Hybrid RAG : BM25 + Vector Search With +10% Recall

Your vector RAG is missing questions you don't even know about¶

It's a comment I hear often on RAG projects: "It works well in general, but sometimes it finds nothing on questions that seem straightforward."

Concrete example: "What is the ISO-27001 procedure for remote access?" → 0 relevant results.

Vector search encodes meaning. But when a query contains an exact identifier — a standard name, a product code, a domain acronym — semantic encoding fails completely.

This is what's called vocabulary mismatch. And it's the problem hybrid search solves.

3 types of queries where vector search alone fails¶

An embedding model encodes meaning, semantic associations, conceptual proximity. That's powerful. If you want to understand concretely how text becomes a vector and why that representation is so powerful, I have an article that covers the fundamentals: embeddings in RAG.

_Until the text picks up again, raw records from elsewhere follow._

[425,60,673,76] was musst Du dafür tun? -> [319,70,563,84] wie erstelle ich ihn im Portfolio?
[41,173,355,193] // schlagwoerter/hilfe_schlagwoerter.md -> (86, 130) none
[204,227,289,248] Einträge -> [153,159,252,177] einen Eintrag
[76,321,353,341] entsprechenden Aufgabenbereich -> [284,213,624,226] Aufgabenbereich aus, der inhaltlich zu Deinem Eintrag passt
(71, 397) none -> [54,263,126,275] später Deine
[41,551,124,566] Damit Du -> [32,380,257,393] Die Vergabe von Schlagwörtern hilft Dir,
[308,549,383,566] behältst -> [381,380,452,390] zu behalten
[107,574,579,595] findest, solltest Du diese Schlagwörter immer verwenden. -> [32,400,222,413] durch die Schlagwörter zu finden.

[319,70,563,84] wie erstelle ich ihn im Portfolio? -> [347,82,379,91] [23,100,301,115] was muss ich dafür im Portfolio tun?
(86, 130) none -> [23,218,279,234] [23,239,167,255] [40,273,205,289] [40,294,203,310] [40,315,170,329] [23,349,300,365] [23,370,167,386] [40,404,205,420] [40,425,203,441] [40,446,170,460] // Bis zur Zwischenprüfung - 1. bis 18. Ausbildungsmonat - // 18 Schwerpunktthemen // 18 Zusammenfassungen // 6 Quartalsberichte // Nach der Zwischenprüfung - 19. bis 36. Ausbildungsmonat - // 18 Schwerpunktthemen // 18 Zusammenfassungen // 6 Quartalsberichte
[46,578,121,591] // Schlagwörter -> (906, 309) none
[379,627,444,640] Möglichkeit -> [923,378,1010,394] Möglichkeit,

But it fails systematically on 3 categories of queries.

1. Domain jargon and standards

"DTU 31.2", "CSRD", "IFRS 9", "ISO-27001 annex A.9". These identifiers have no meaning in the semantic sense — they are labels. A general-purpose embedding model doesn't know that "ISO-27001 annex A.9" is about access control, and will encode it as a character sequence with no strong relationship to the corresponding document's content.

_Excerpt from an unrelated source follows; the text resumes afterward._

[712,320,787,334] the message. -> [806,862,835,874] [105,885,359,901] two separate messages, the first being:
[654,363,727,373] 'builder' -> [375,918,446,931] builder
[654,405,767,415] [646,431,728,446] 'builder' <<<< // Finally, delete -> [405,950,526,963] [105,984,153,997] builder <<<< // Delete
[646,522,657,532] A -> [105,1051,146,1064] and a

2. Proper nouns, product references, error codes

"ERROR_CODE_403b", "Product Ref X-2247-FR", "endpoint /v2/users/batch". Embeddings encode these, but poorly: the model doesn't understand that exact matching is what matters here, not semantic proximity.

3. Mixed queries

"Configure Redis in cluster mode on AWS with SASL authentication." Half the query is conceptual, the other half is technical and textual. Pure vector search handles this asymmetry badly.

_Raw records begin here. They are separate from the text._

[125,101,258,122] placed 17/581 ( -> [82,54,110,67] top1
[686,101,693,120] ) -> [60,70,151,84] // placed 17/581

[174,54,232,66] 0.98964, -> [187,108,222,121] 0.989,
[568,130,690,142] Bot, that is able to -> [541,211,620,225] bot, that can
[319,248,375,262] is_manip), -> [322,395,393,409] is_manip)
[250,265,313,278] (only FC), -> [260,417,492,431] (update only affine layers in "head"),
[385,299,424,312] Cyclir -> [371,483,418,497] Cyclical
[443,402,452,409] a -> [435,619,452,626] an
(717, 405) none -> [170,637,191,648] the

And conversely, here are the 3 cases where BM25 alone fails:

Conceptual questions ("what is a multi-agent architecture?")
Synonyms and paraphrases ("way to store" ≠ "method to save" for BM25)
Natural multilingual language

The conclusion is clear: the failure modes of BM25 and vector search are not correlated. What one misses, the other often finds. And that's exactly why combining them works.

How BM25 works (without the math)¶

BM25 (Best Matching 25) is a text search algorithm. The core idea: a rare word in a short document is highly relevant.

Two parameters do all the work:

k1 (1.2 by default): "frequency saturation". After the 5^th occurrence of a word in a document, the marginal contribution becomes nearly zero. If "Redis" appears 20 times in a doc, that's not 20x more relevant than if it appears twice.
b (0.75 by default): length normalization. A 50-word doc containing "Redis" is more relevant than a 5,000-word doc that also contains it.

These defaults have been validated across dozens of benchmarks. In the vast majority of projects, you don't need to touch them.

The modern view: BM25 as a sparse vector

This concept is important for understanding hybrid architectures. BM25 can be represented as a sparse vector: a vector whose dimension equals the vocabulary size, with non-zero values only for words present in the document.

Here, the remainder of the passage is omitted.